▶ **Problem to solve**:
Please transcribe the data below in full. Omit any picture you find in it.

▶ **Provided entries**:
_ _ _ _

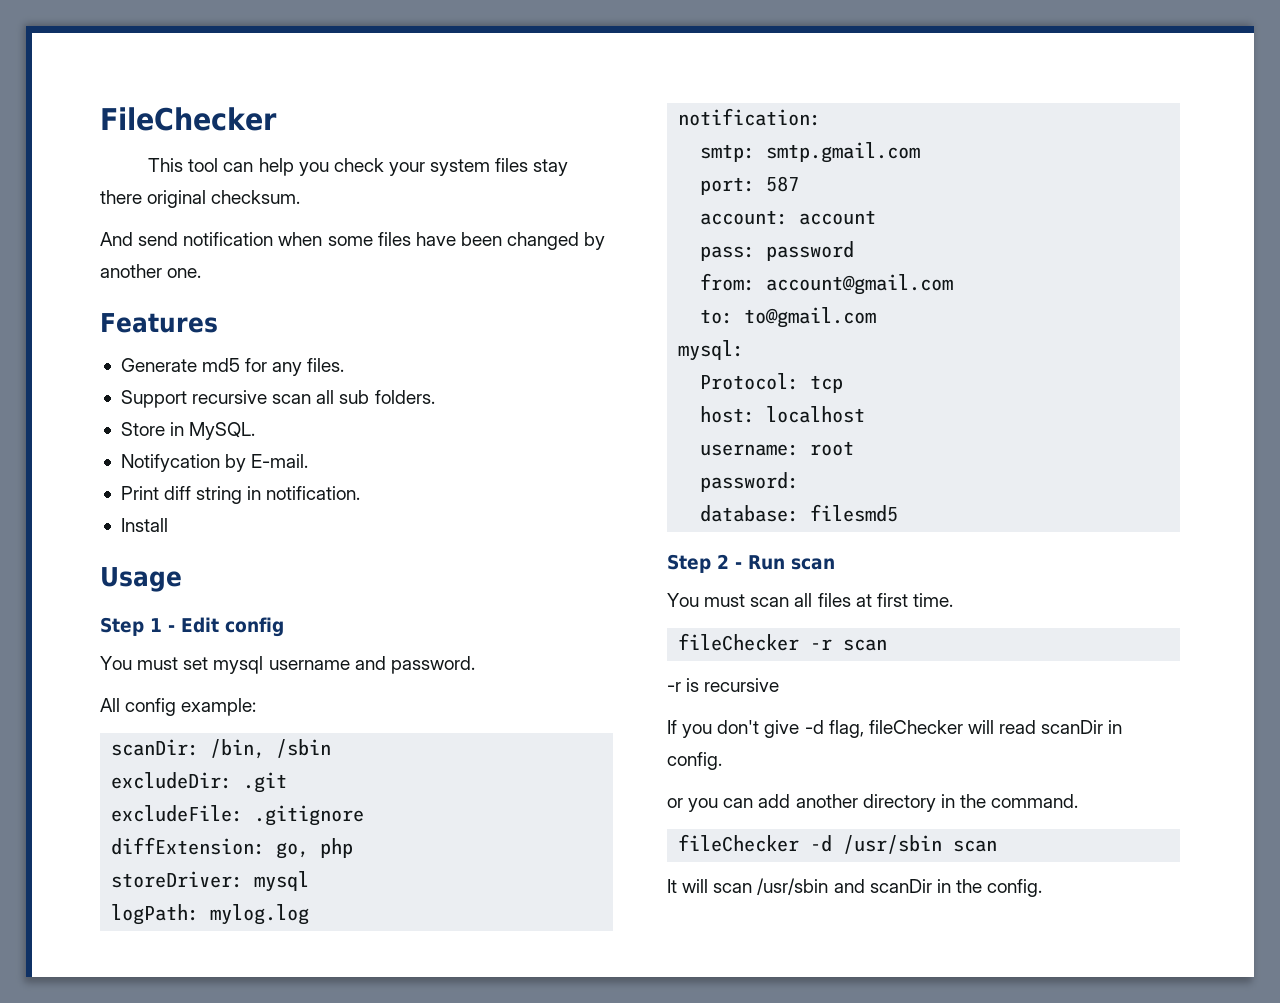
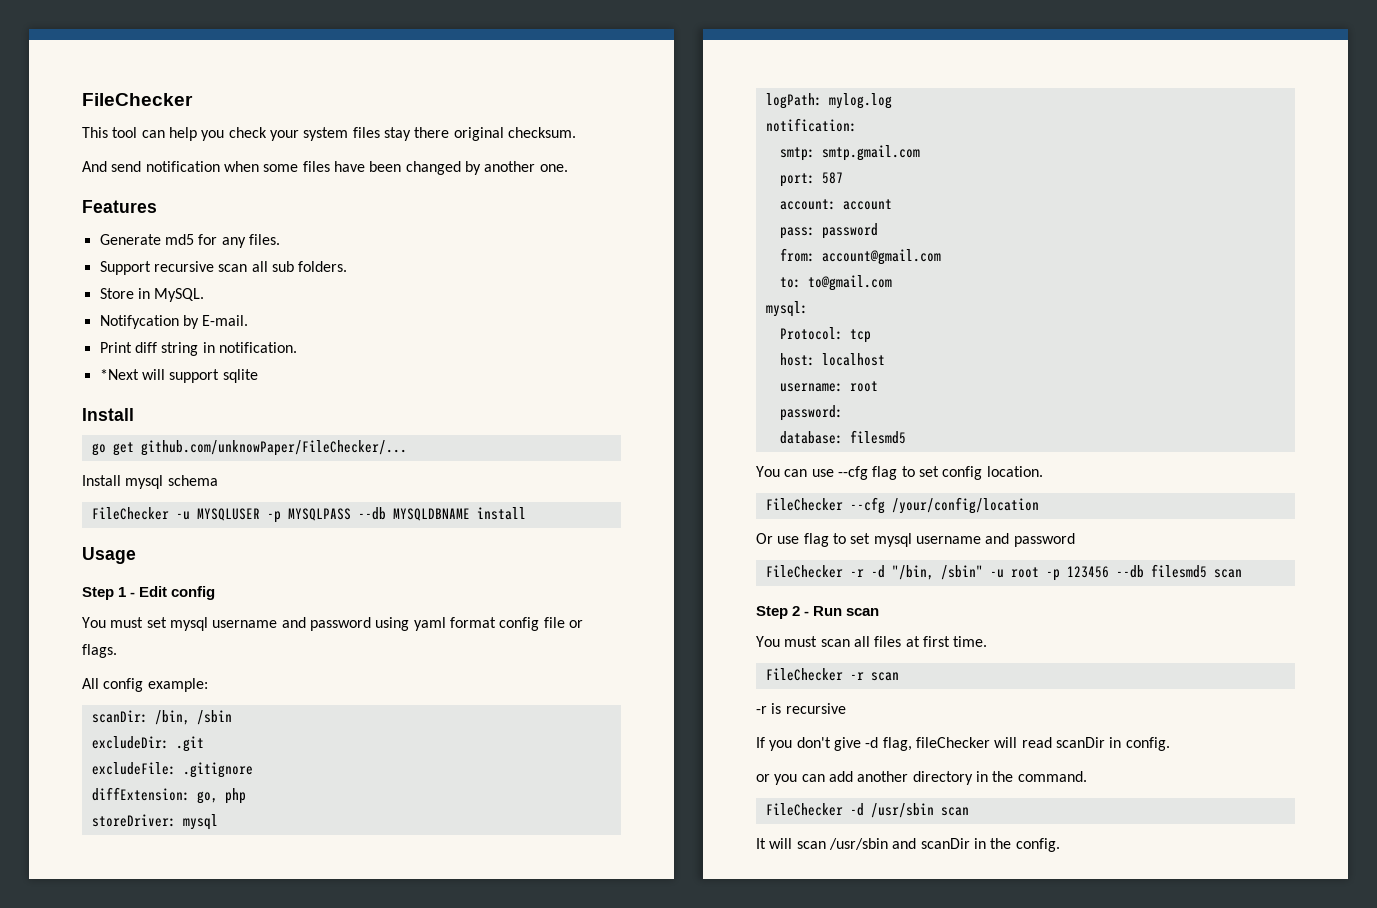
[120,518,168,532] Install -> [99,369,258,383] [82,408,134,421] [91,440,407,456] [82,475,218,489] [91,507,526,523] *Next will support sqlite // Install // go get github.com/unknowPaper/FileChecker/... // Install mysql schema // FileChecker -u MYSQLUSER -p MYSQLPASS --db MYSQLDBNAME install
[390,656,475,674] password. -> [309,617,583,631] [82,644,117,658] password using yaml format config file or flags.
(899, 513) none -> [756,466,1043,480] [765,497,1039,514] [756,533,1075,547] [765,564,1242,581] // You can use --cfg flag to set config location. // FileChecker --cfg /your/config/location // Or use flag to set mysql username and password // FileChecker -r -d "/bin, /sbin" -u root -p 123456 --db filesmd5 scan
[678,633,800,651] fileChecker -> [765,668,843,681] FileChecker
[678,834,800,852] fileChecker -> [765,803,843,816] FileChecker

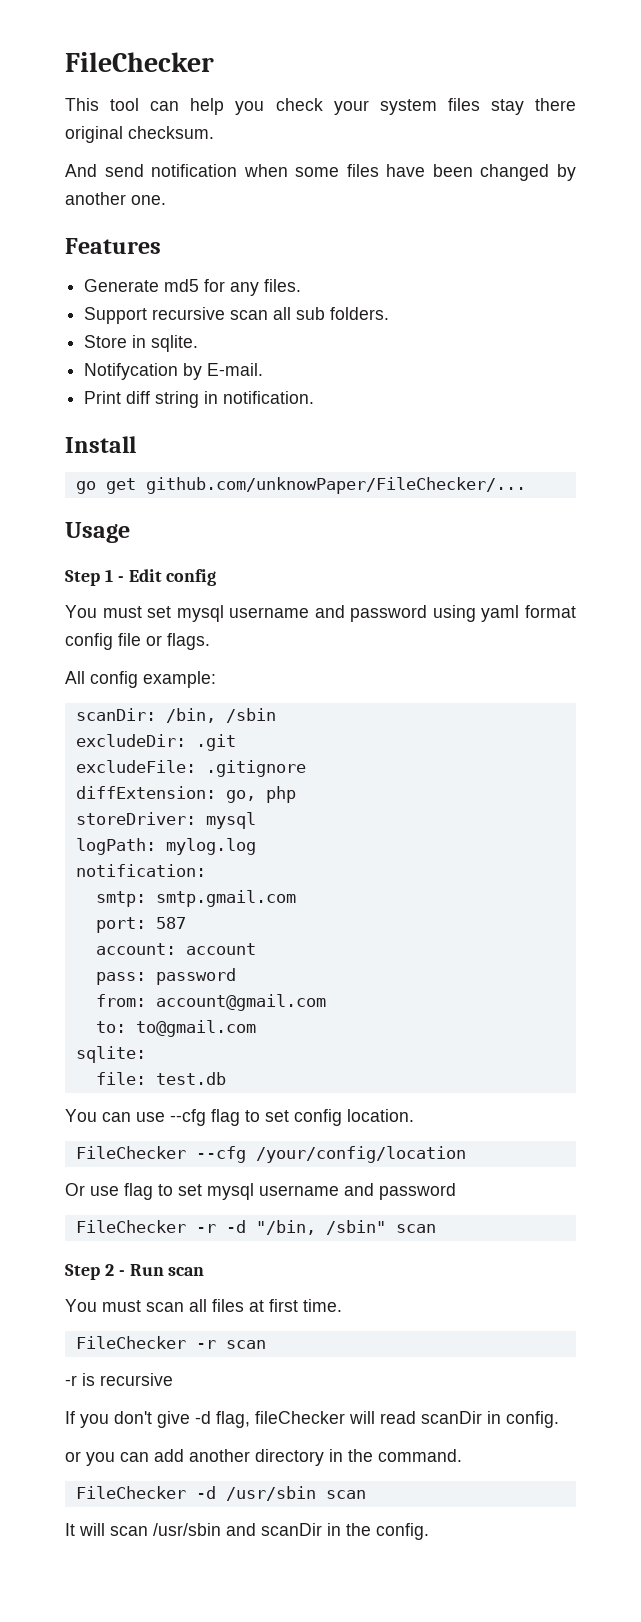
[154,288,205,302] MySQL. -> [151,335,199,352] sqlite.
[99,369,258,383] // *Next will support sqlite -> (315, 397) none
[82,475,218,489] [91,507,526,523] // Install mysql schema // FileChecker -u MYSQLUSER -p MYSQLPASS --db MYSQLDBNAME install -> (526, 485) none
[765,301,808,317] [779,327,871,343] [779,353,885,366] [779,381,878,392] [779,405,843,421] [779,430,906,444] mysql: // Protocol: tcp // host: localhost // username: root // password: // database: filesmd5 -> [75,1046,146,1063] [95,1072,226,1085] sqlite: // file: test.db
[989,564,1207,581] -u root -p 123456 --db filesmd5 -> (386, 1227) none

_ _ _ _

▶ **Result of this task**:
[120,518,168,532] Install -> [99,369,258,383] [82,408,134,421] [91,440,407,456] [82,475,218,489] [91,507,526,523] *Next will support sqlite // Install // go get github.com/unknowPaper/FileChecker/... // Install mysql schema // FileChecker -u MYSQLUSER -p MYSQLPASS --db MYSQLDBNAME install
[390,656,475,674] password. -> [309,617,583,631] [82,644,117,658] password using yaml format config file or flags.
(899, 513) none -> [756,466,1043,480] [765,497,1039,514] [756,533,1075,547] [765,564,1242,581] // You can use --cfg flag to set config location. // FileChecker --cfg /your/config/location // Or use flag to set mysql username and password // FileChecker -r -d "/bin, /sbin" -u root -p 123456 --db filesmd5 scan
[678,633,800,651] fileChecker -> [765,668,843,681] FileChecker
[678,834,800,852] fileChecker -> [765,803,843,816] FileChecker

[154,288,205,302] MySQL. -> [151,335,199,352] sqlite.
[99,369,258,383] // *Next will support sqlite -> (315, 397) none
[82,475,218,489] [91,507,526,523] // Install mysql schema // FileChecker -u MYSQLUSER -p MYSQLPASS --db MYSQLDBNAME install -> (526, 485) none
[765,301,808,317] [779,327,871,343] [779,353,885,366] [779,381,878,392] [779,405,843,421] [779,430,906,444] mysql: // Protocol: tcp // host: localhost // username: root // password: // database: filesmd5 -> [75,1046,146,1063] [95,1072,226,1085] sqlite: // file: test.db
[989,564,1207,581] -u root -p 123456 --db filesmd5 -> (386, 1227) none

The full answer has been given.